Kopkoyu yalnızlığımın tek şahidiydiniz oysa.
Camın buğusundan sönük görünürdü silüetiniz.
Ama vardınızhep beni izlerdiniz biliyorum.
Hep düşünürdüm her sokağa bakışımda
Sokak lambası da sönüverse acaba ay ışığında nasıl görünürdünüz?
Evet Bayım evet… bende sizi takip ederdim
Sigarayı içten içe derince çekişinize şahit olurdum
Nefes almadan ardı ardına kaç paket tüketirdiniz bilinmez.

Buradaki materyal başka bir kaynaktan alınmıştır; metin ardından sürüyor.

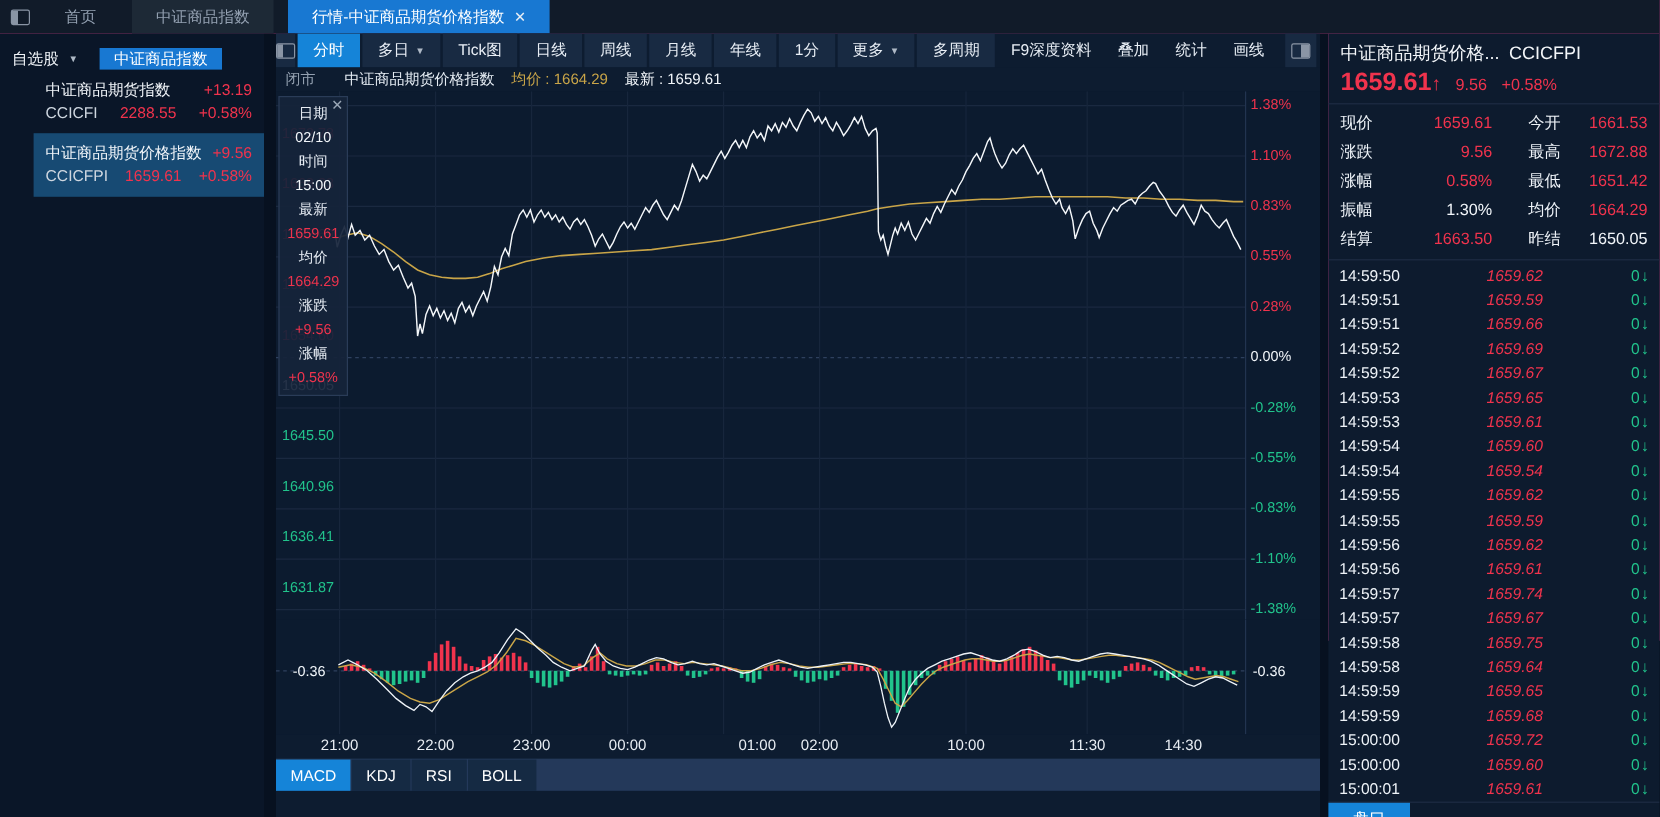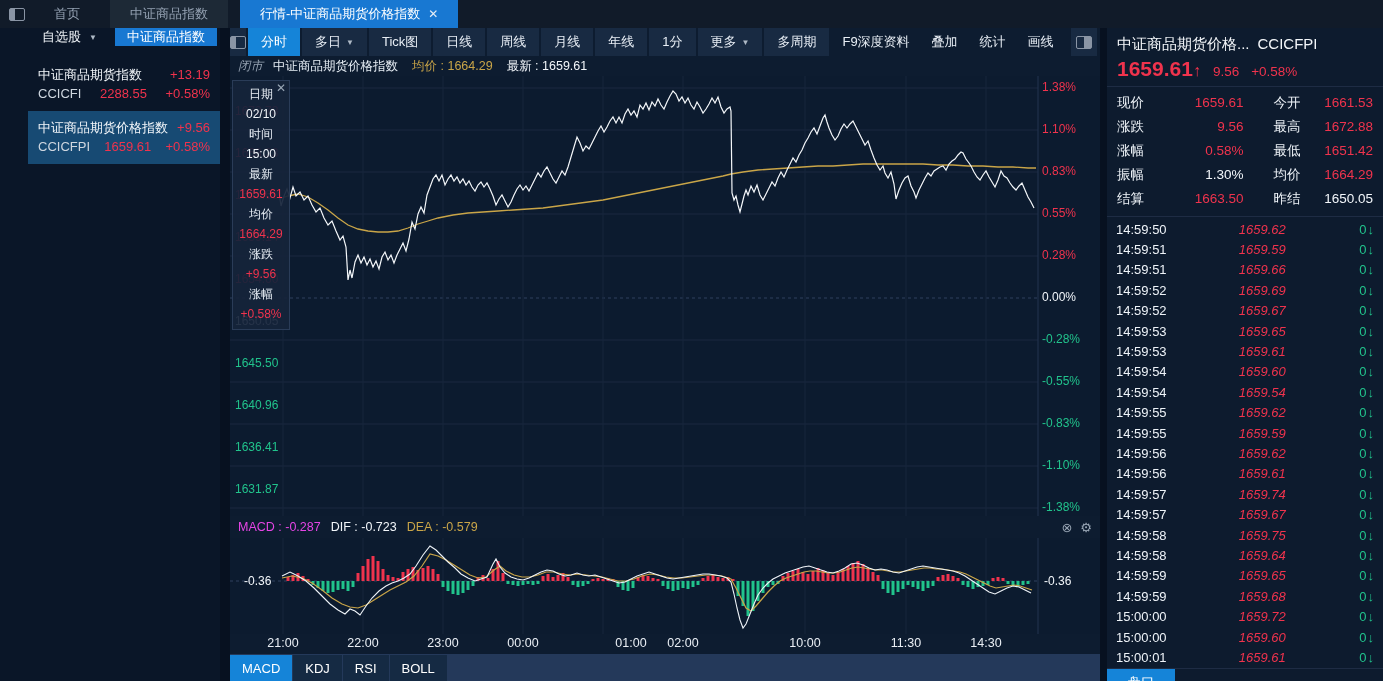--- a/index.html
+++ b/index.html
@@ -15,21 +15,21 @@
   .panel-ic.right { background:linear-gradient(to left,#8a95a5 0 7px,transparent 7px); }
   .top-tab { display:flex; align-items:center; padding:0 20px; color:#94a1b2; font-size:13px; cursor:default; }
   .top-tab.boxed { background:#1d2936; margin-left:10px; }
   .top-tab.active { background:#1878d2; color:#fff; margin-left:12px; }
   .top-tab .x { margin-left:8px; font-size:12px; color:#e8eef5; }
 
   .main { flex:1; display:flex; }
 
   
   .sidebar { width:220px; background:#0a1628; display:flex; flex-direction:column; }
-  .side-head { height:30px; display:flex; align-items:flex-start;margin-left:32px; }
+  .side-head { height:30px; display:flex; align-items:flex-end; }
   .dd-btn { display:flex; align-items:center; padding:0 10px; color:#f0f4f8; font-size:13px; }
   .dd-btn .caret { font-size:8px; margin-left:8px; color:#aeb9c6; }
   .grp-btn { background:#1878d2; color:#fff; font-size:13px; display:flex; align-items:center; padding:0 12px; margin-left:8px; }
   .w-item { padding:7px 10px 8px;margin-left:28px; }
   .w-item.sel { background:#174a73; }
   .w-row { display:flex; justify-content:space-between; align-items:baseline; line-height:19px; }
   .w-name { color:#f2f6fa; font-size:13px; }
   .w-code { color:#cfd7e0; font-size:13px; }
   .w-chg,.w-price,.w-pct { font-size:13px; }
   .red { color:#f0334d; } .wht { color:#f2f6fa; } .yel { color:#c9a548; }
@@ -41,21 +41,21 @@
   .chart-col { width:870px; display:flex; flex-direction:column; background:#0d1c30; }
   .ctoolbar { height:28px; background:#0d1c30; display:flex; align-items:stretch; flex:0 0 28px; }
   .tb-icbtn { width:26px; background:#182a42; margin-right:2px; display:flex; align-items:center; justify-content:center; }
   .tb-btn { background:#182a42; color:#e8eef5; font-size:13px; display:flex; align-items:center; padding:0 13px; margin-right:2px; white-space:nowrap; }
   .tb-btn.active { background:#1584d8; color:#fff; }
   .tb-btn .caret { font-size:8px; margin-left:5px; color:#aeb9c6; }
   .tb-right { margin-left:auto; display:flex; align-items:stretch; }
   .tb-flat { color:#e8eef5; font-size:13px; display:flex; align-items:center; padding:0 11px; white-space:nowrap; }
 
   .status-row { height:20px; display:flex; align-items:center; font-size:12.5px; padding-left:8px; flex:0 0 20px; }
-  .status-row .mkt { color:#93a0b0; margin-right:10px;font-style:italic; }
+  .status-row .mkt { color:#93a0b0; margin-right:24px; }
   .status-row .nm { color:#e6edf4; margin-right:14px; }
   .status-row .pair { margin-right:14px; }
 
   .plot-wrap { position:relative; height:440px; flex:0 0 440px; background:#0c1b2f; }
   .plot-wrap svg { position:absolute; left:0; top:0; }
   .ax-lab { position:absolute; font-size:12px; line-height:15px; }
   .ax-left { left:5px;margin-top:24px; }
   .ax-right { left:812px; }
 
   .tooltip { position:absolute; left:2px; top:4px; width:58px; background:rgba(22,36,58,.93);
@@ -294,29 +294,20 @@
               <div class="tt-row tt-lab">均价</div>
               <div class="tt-row tt-red">1664.29</div>
               <div class="tt-row tt-lab">涨跌</div>
               <div class="tt-row tt-red">+9.56</div>
               <div class="tt-row tt-lab">涨幅</div>
               <div class="tt-row tt-red">+0.58%</div>
             </div>
         </div>
       </div>
 
-      <div class="macd-head">
-        <span class="mh-pair mag"><span>MACD :</span> <span>-0.287</span></span>
-        <span class="mh-pair wht"><span>DIF :</span> <span>-0.723</span></span>
-        <span class="mh-pair yel"><span>DEA :</span> <span>-0.579</span></span>
-        <span class="mh-icons">
-          <span>⊗</span>
-          <span>⚙</span>
-        </span>
-      </div>
 
       <div class="macd-wrap">
         <svg id="macdSvg" width="868" height="96">
             <line x1="53" y1="0" x2="53" y2="96" stroke="#17263c" stroke-width="1"></line>
             <line x1="133" y1="0" x2="133" y2="96" stroke="#17263c" stroke-width="1"></line>
             <line x1="213" y1="0" x2="213" y2="96" stroke="#17263c" stroke-width="1"></line>
             <line x1="293" y1="0" x2="293" y2="96" stroke="#17263c" stroke-width="1"></line>
             <line x1="373" y1="0" x2="373" y2="96" stroke="#17263c" stroke-width="1"></line>
             <line x1="453" y1="0" x2="453" y2="96" stroke="#17263c" stroke-width="1"></line>
             <line x1="575" y1="0" x2="575" y2="96" stroke="#17263c" stroke-width="1"></line>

Bazen sabahladığınız olurdudireğe yaslanmış şekilde bulurdum camdan bakınca
Gözler aynı noktaya kilitli…
Korkardım ürperirdim sabahın ışığında size bakmaya
Oysa aydınlıkta daha yakışıklıydınız…
Ahh Bayım ahh…
Neydi ki sizin derdiniz?
Neden geceleri yoldaş edinmiştiniz kendinize.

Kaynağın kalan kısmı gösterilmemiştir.